═══ GIVEN DATA ═══

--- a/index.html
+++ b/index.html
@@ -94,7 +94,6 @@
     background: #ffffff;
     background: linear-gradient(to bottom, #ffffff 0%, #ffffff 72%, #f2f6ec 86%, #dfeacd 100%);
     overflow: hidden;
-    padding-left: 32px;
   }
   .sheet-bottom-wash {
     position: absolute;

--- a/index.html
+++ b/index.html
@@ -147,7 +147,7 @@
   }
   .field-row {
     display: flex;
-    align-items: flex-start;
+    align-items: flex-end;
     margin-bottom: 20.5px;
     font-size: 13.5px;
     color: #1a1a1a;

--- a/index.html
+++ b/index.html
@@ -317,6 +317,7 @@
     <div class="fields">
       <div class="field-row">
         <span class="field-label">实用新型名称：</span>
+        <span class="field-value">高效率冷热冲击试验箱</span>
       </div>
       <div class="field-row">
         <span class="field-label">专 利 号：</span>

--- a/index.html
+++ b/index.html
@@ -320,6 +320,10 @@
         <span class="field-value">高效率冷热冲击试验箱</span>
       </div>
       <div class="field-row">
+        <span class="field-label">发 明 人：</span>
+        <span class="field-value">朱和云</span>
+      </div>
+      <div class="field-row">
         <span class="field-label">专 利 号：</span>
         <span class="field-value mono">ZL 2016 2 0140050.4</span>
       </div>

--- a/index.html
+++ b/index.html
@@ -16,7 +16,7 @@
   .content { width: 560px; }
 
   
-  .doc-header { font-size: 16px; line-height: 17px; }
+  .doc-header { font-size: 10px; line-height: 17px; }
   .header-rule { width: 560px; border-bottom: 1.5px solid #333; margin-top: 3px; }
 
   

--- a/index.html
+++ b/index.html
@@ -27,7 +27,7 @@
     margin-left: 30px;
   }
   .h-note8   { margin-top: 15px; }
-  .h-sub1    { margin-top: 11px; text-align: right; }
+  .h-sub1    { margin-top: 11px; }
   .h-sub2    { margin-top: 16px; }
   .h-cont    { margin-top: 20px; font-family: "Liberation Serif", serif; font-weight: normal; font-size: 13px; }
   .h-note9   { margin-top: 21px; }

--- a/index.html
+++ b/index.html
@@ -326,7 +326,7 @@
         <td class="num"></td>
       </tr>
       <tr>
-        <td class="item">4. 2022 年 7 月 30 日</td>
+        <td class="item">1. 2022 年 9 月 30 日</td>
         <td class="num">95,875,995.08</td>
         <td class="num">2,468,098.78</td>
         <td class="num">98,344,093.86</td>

═══

DIRECTIONS
Within the entries above, find every line where the string "value" occurs, and copy it.

ANSWER TO THE EXERCISE
+        <span class="field-value">高效率冷热冲击试验箱</span>
         <span class="field-value">高效率冷热冲击试验箱</span>
+        <span class="field-value">朱和云</span>
         <span class="field-value mono">ZL 2016 2 0140050.4</span>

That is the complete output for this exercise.